■ **What to work on**:
Please copy each line of the records below that includes the word "letter".
== Segment start ==
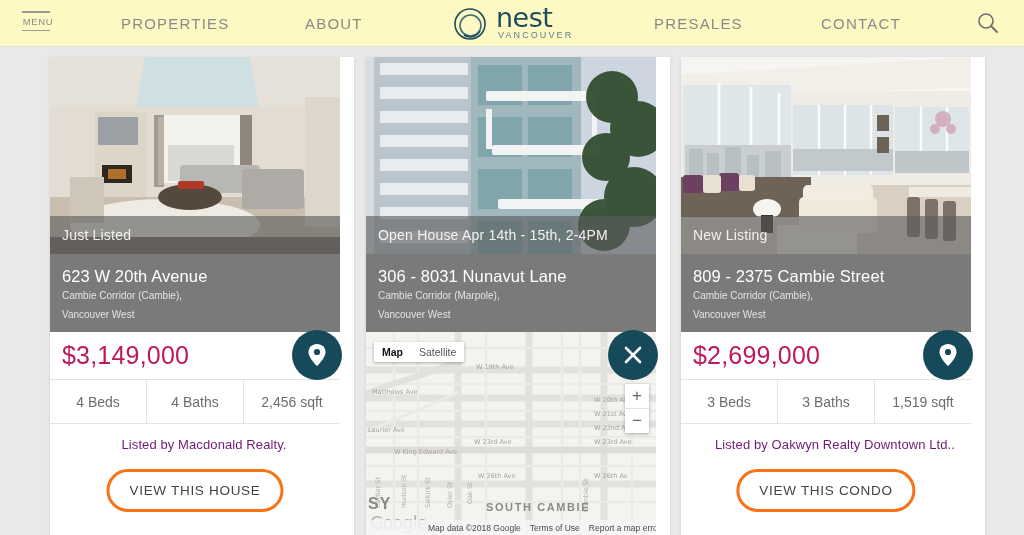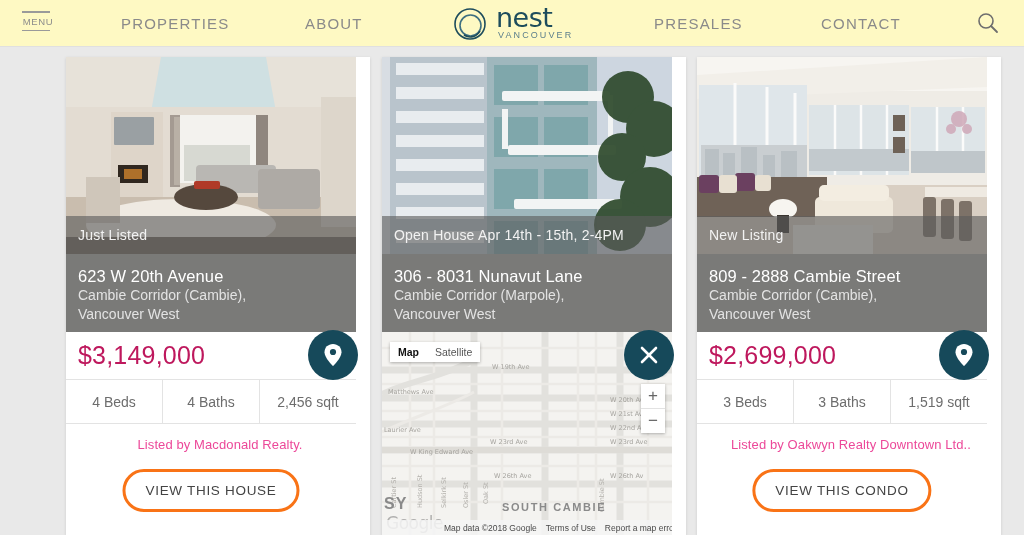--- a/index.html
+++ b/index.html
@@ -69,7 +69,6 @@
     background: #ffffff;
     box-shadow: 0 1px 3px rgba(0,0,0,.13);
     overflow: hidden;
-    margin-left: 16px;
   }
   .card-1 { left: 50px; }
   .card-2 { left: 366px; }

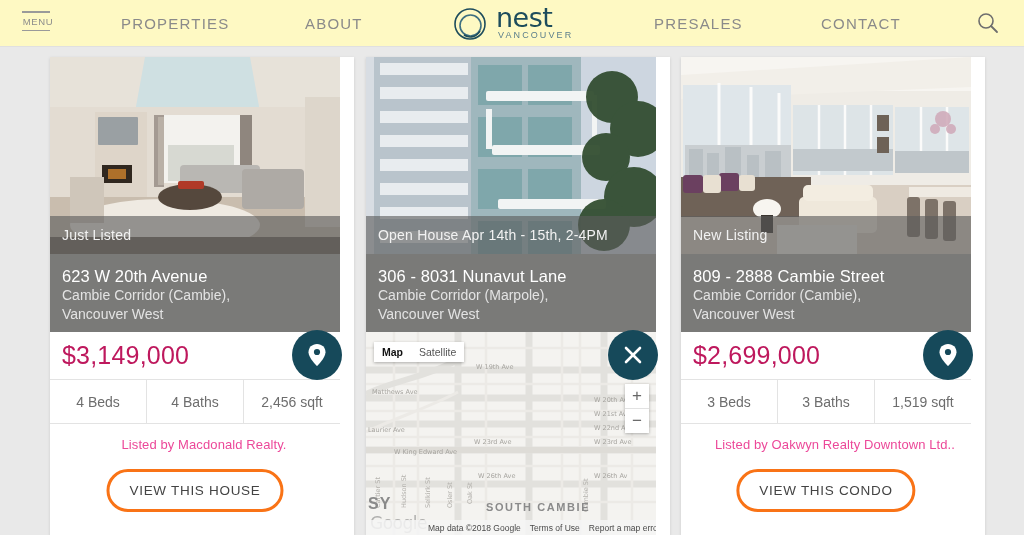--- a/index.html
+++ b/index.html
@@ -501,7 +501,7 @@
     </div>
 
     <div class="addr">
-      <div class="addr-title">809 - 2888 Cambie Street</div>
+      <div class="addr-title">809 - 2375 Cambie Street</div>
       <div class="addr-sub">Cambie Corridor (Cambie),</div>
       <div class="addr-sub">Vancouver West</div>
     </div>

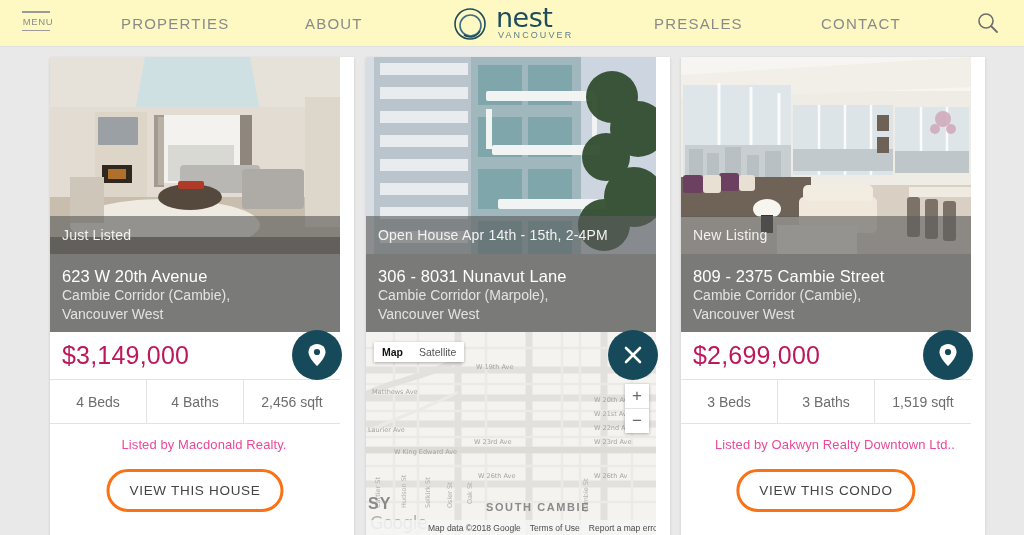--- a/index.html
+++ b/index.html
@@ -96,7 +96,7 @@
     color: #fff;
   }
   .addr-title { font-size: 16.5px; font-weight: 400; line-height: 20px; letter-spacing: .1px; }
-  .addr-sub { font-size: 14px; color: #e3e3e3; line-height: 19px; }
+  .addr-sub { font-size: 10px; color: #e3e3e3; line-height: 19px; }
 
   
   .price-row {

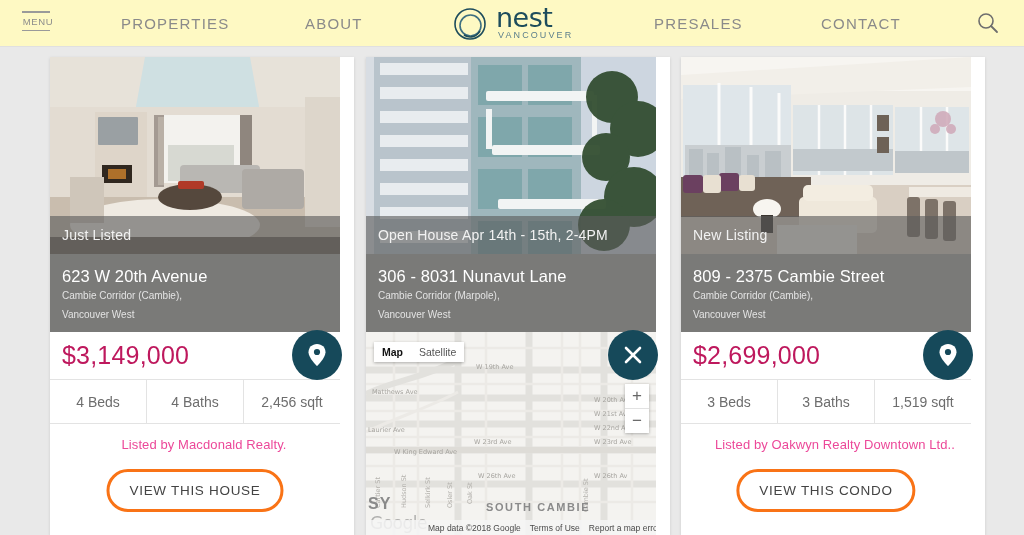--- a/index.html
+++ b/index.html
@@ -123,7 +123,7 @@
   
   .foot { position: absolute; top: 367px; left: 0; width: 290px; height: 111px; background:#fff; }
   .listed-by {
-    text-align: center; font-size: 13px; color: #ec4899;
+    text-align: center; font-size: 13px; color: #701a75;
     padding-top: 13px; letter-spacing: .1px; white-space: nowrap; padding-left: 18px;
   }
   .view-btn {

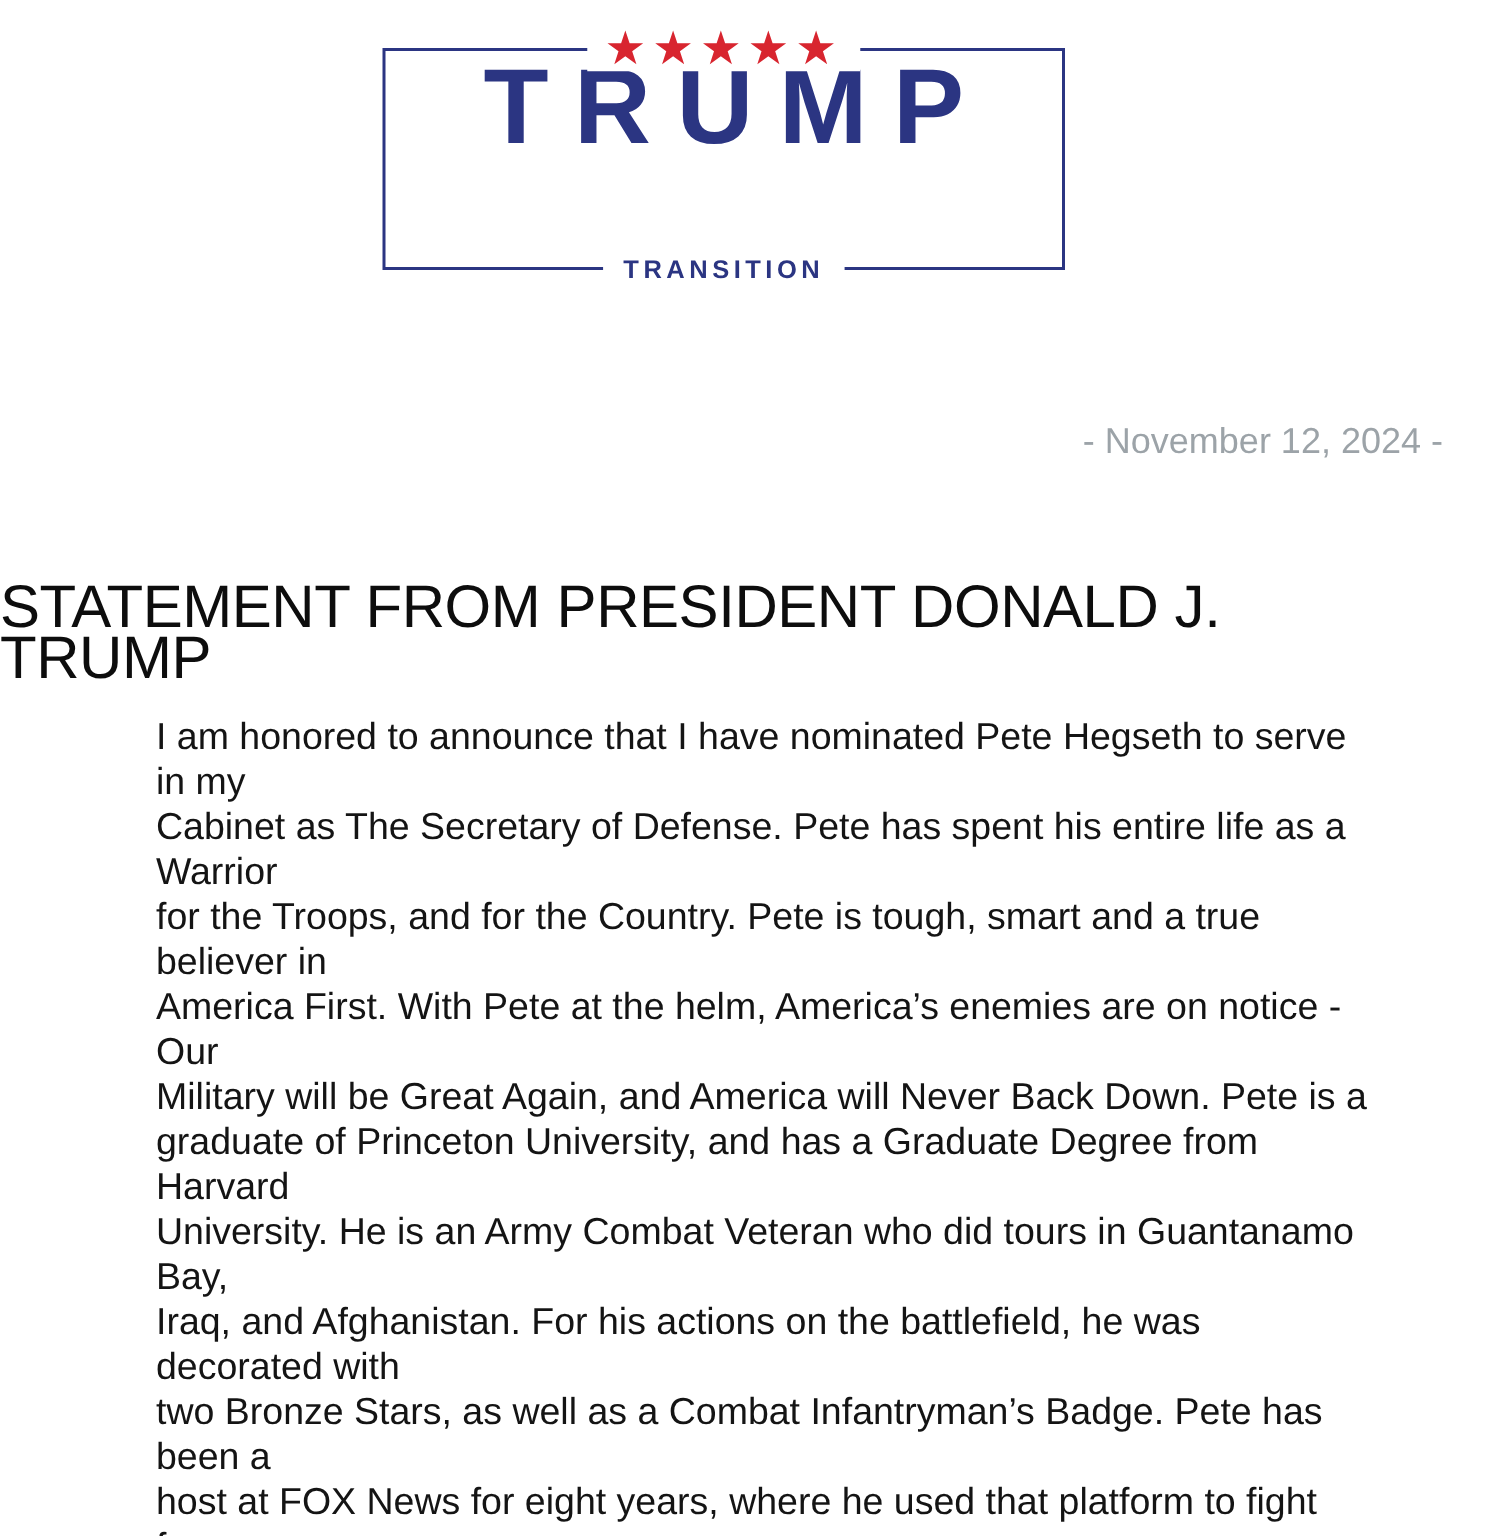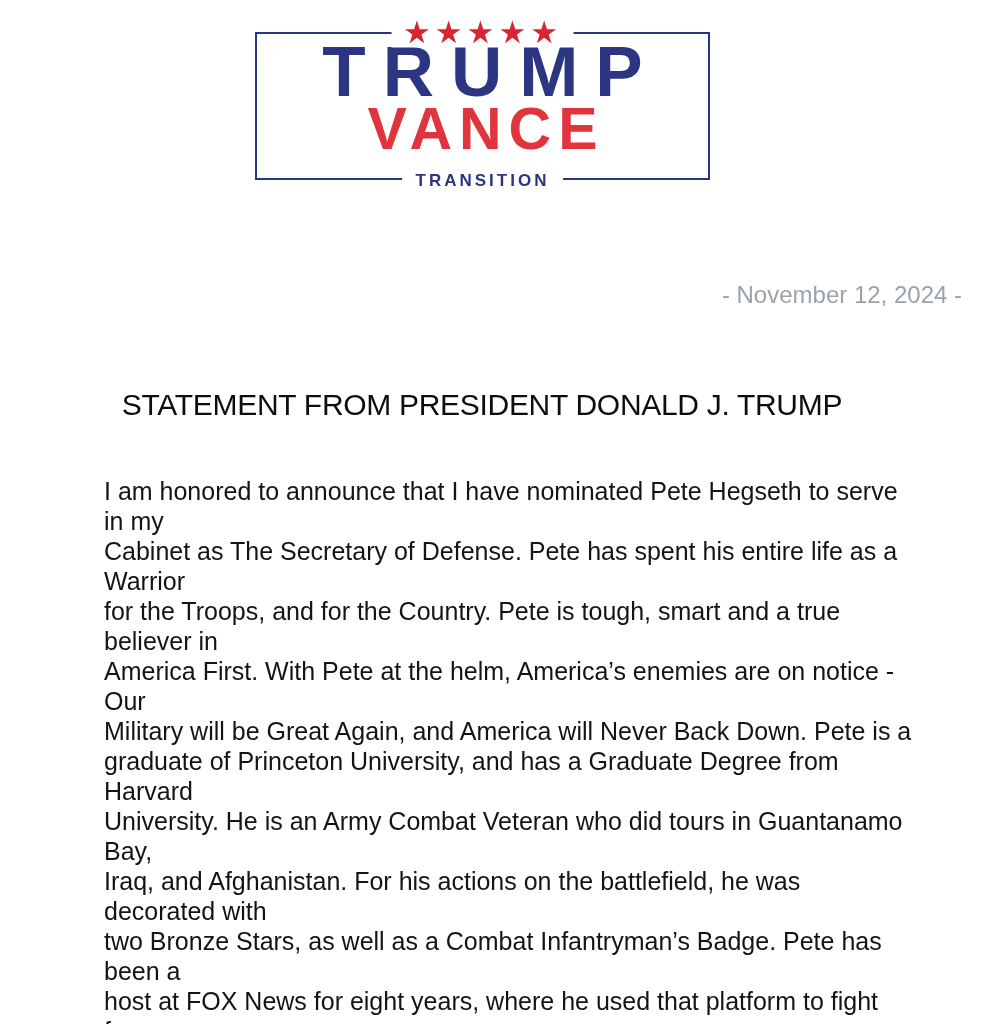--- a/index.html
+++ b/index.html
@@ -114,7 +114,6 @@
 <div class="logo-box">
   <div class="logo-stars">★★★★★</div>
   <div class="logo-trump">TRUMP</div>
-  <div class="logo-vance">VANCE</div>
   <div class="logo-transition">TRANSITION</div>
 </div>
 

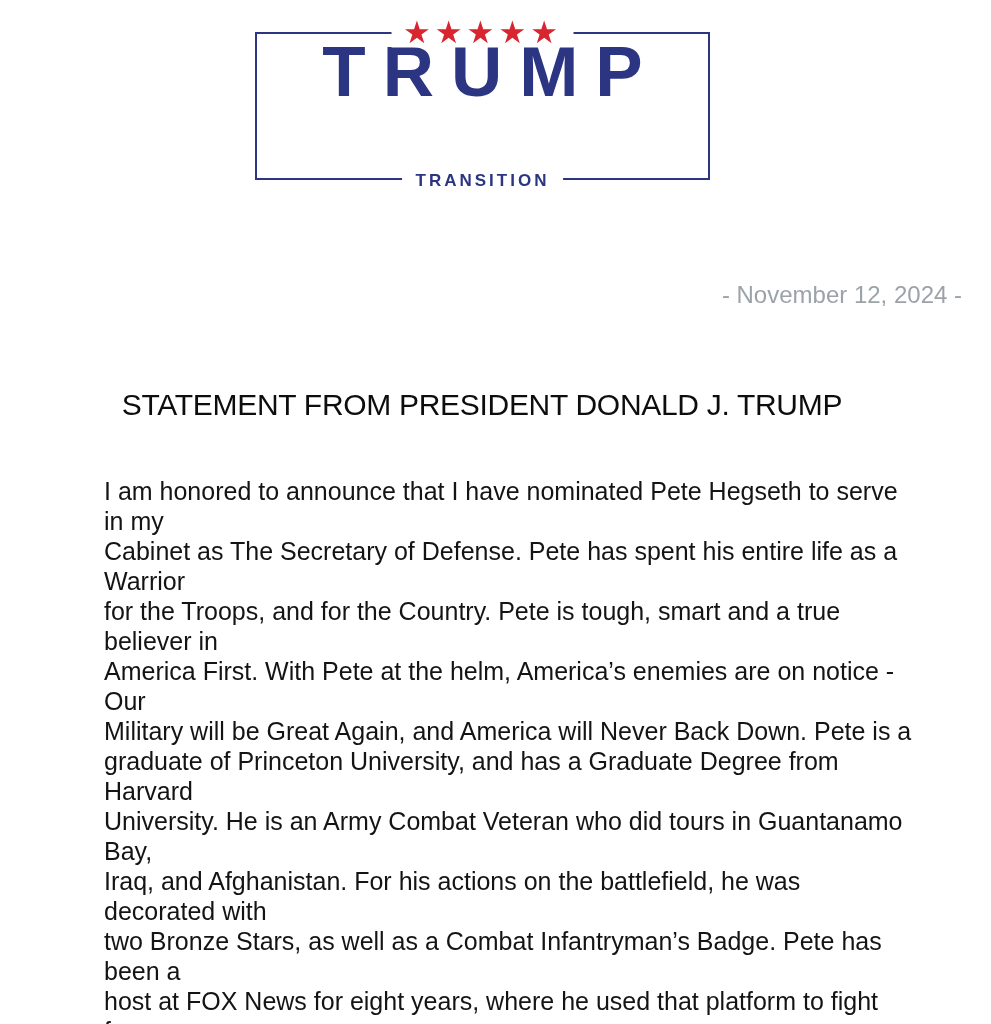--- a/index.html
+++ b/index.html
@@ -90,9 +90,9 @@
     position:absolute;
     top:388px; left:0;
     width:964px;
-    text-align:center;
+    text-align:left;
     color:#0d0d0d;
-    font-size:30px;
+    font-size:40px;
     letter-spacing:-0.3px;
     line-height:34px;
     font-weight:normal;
== Segment end ==
■ **Answer to this exercise**:
   .addr-title { font-size: 16.5px; font-weight: 400; line-height: 20px; letter-spacing: .1px; }
     padding-top: 13px; letter-spacing: .1px; white-space: nowrap; padding-left: 18px;
     letter-spacing:-0.3px;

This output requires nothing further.